How to Prepare for the Test

  • Fast for 8–12 hours before the blood draw — water only
  • Avoid alcohol for 24 hours beforehand
  • Do not change your normal diet 2–3 days before the test
  • Tell your doctor about all medications, especially hormones and diabetes drugs

Blood Glucose vs HbA1c: What's the Difference

Both tests are commonly ordered together when diabetes is suspected:

Test What it reflects Best used for
Fasting glucose Sugar level at the moment of the blood draw Screening, acute diagnosis
HbA1c Average blood sugar over the past 2–3 months Diabetes monitoring, diagnosis

If fasting glucose is normal but symptoms are present, a doctor may also order a glucose tolerance test and HbA1c.

When to See a Doctor

See a GP or endocrinologist if:

  • Fasting glucose is above 6.1 mmol/L, even once
  • Result falls in the prediabetes range (5.6–6.9) and you have excess weight or a family history of diabetes
  • You have symptoms: thirst, frequent urination, fatigue, blurred vision
  • Glucose is below 3.5 mmol/L, especially with hypoglycemia symptoms

Understand Your Glucose Result in Seconds

A single glucose reading is just the starting point. For a complete picture, it should be assessed alongside other biochemical markers.

Upload your report to LabReadAI — AI will explain what your glucose level means, compare it with age-appropriate norms, and tell you whether an endocrinologist appointment is warranted.

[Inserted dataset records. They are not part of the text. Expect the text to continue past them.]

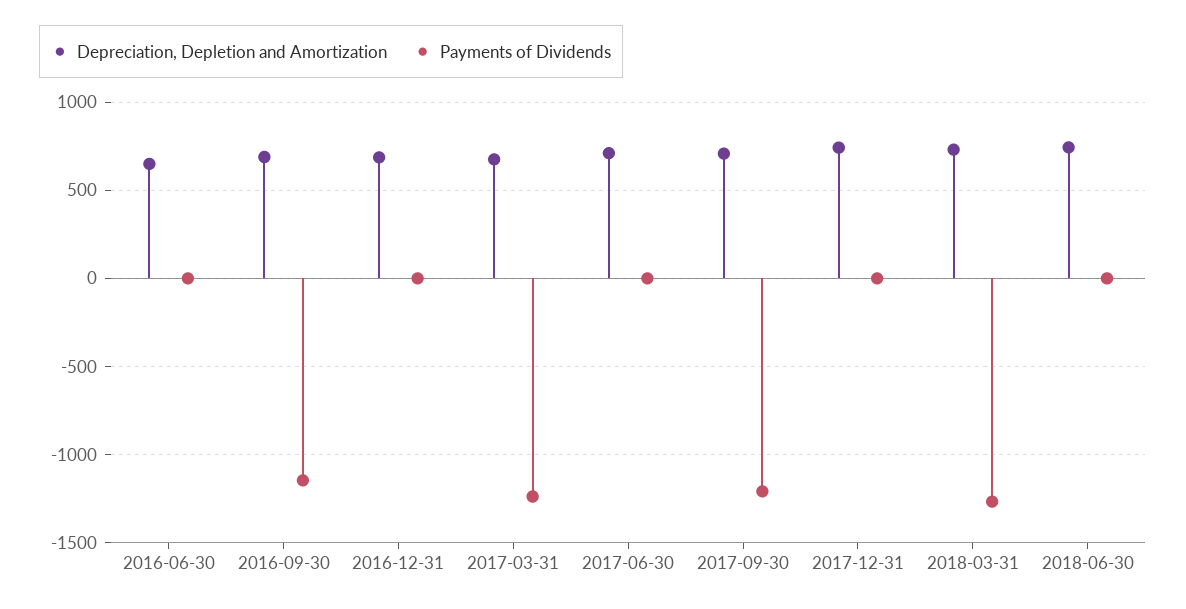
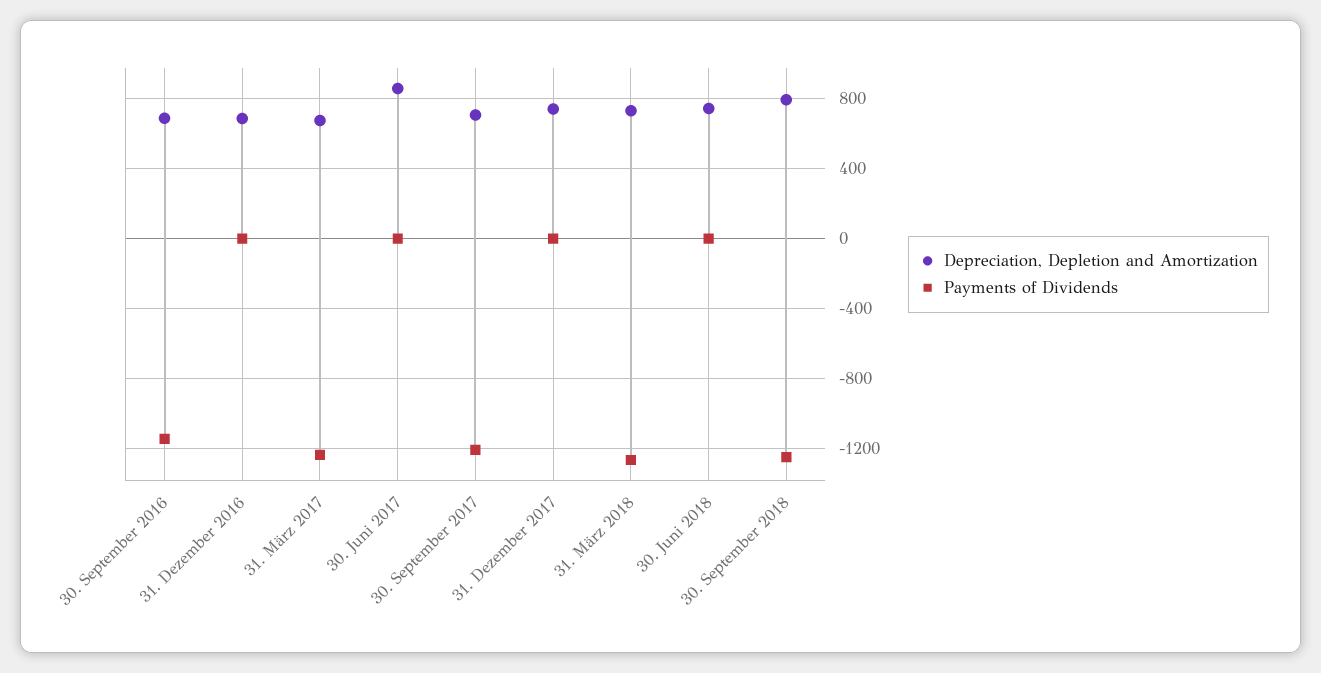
Depreciation, Depletion and Amortization, 2016-06-30: 650 -> none
Payments of Dividends, 2016-06-30: 0 -> none
Depreciation, Depletion and Amortization, 2017-06-30: 700 -> 850
Depreciation, Depletion and Amortization, 30. September 2018: none -> 800
Payments of Dividends, 30. September 2018: none -> -1250

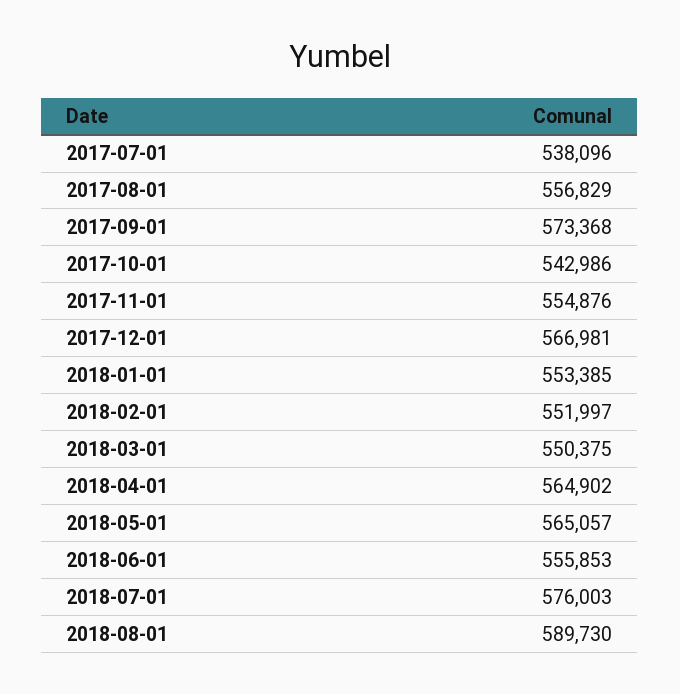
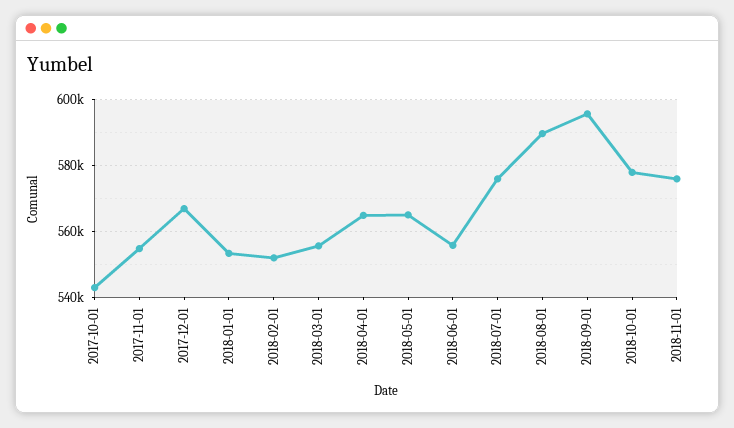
2017-07-01: 538096 -> none
2017-08-01: 556829 -> none
2017-09-01: 573368 -> none
2018-03-01: 550375 -> 556000
2018-09-01: none -> 596000
2018-10-01: none -> 578000
2018-11-01: none -> 576000

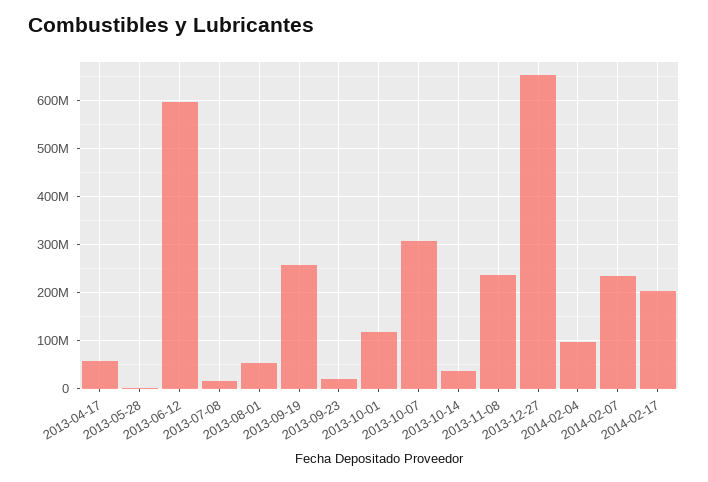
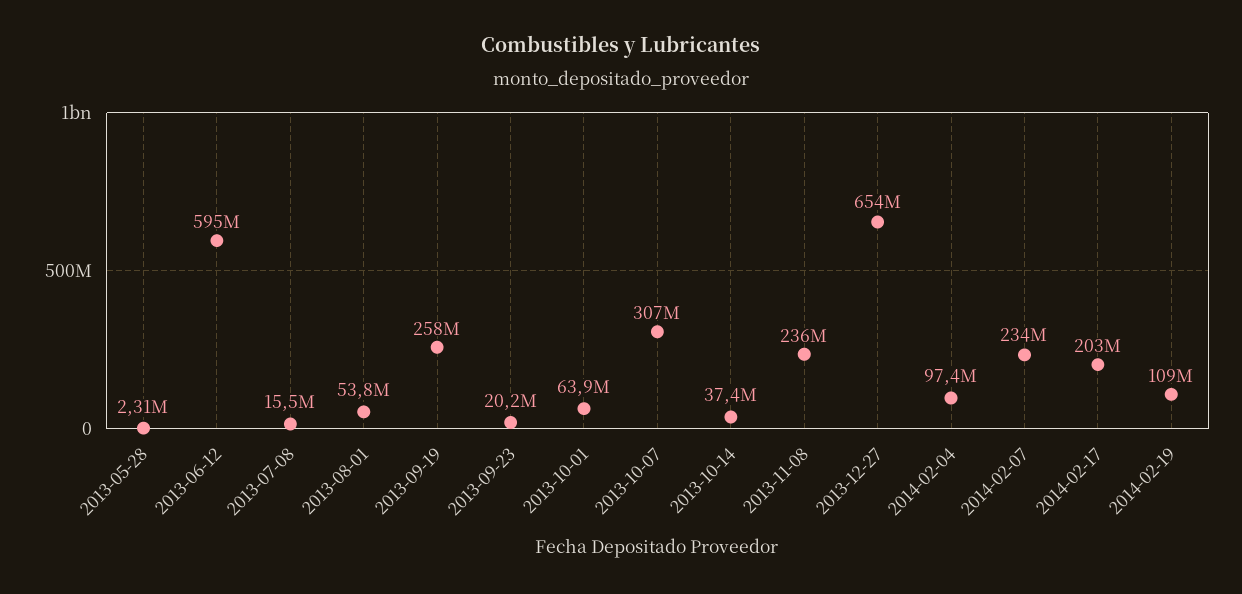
2013-04-17: 60000000 -> none
2013-10-01: 120000000 -> 63900000
2014-02-19: none -> 109000000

Frequently Asked Questions

Normal fasting glucose is 3.9–5.5 mmol/L. Values of 5.6–6.9 fall in the prediabetes range and warrant monitoring. A result of 7.0 or above on two separate occasions is used to diagnose diabetes.
Yes. Temporary elevation can occur with stress, acute illness, corticosteroid use, or not fasting properly before the test. That's why borderline results are always repeated and supplemented with additional tests before a diagnosis is made.
Yes — fasting for at least 8 hours is required. Eating, especially carbohydrates, significantly raises blood sugar and makes the result diagnostically meaningless.
Start with a GP, who will arrange confirmatory tests. If diabetes or prediabetes is confirmed, you'll be referred to an endocrinologist. Gestational diabetes is managed jointly by an obstetrician and endocrinologist.
In many cases, yes. Losing 5–7% of body weight, reducing simple carbohydrates, and 150 minutes of moderate exercise per week can normalize blood sugar. However, any lifestyle changes should be discussed with your doctor first.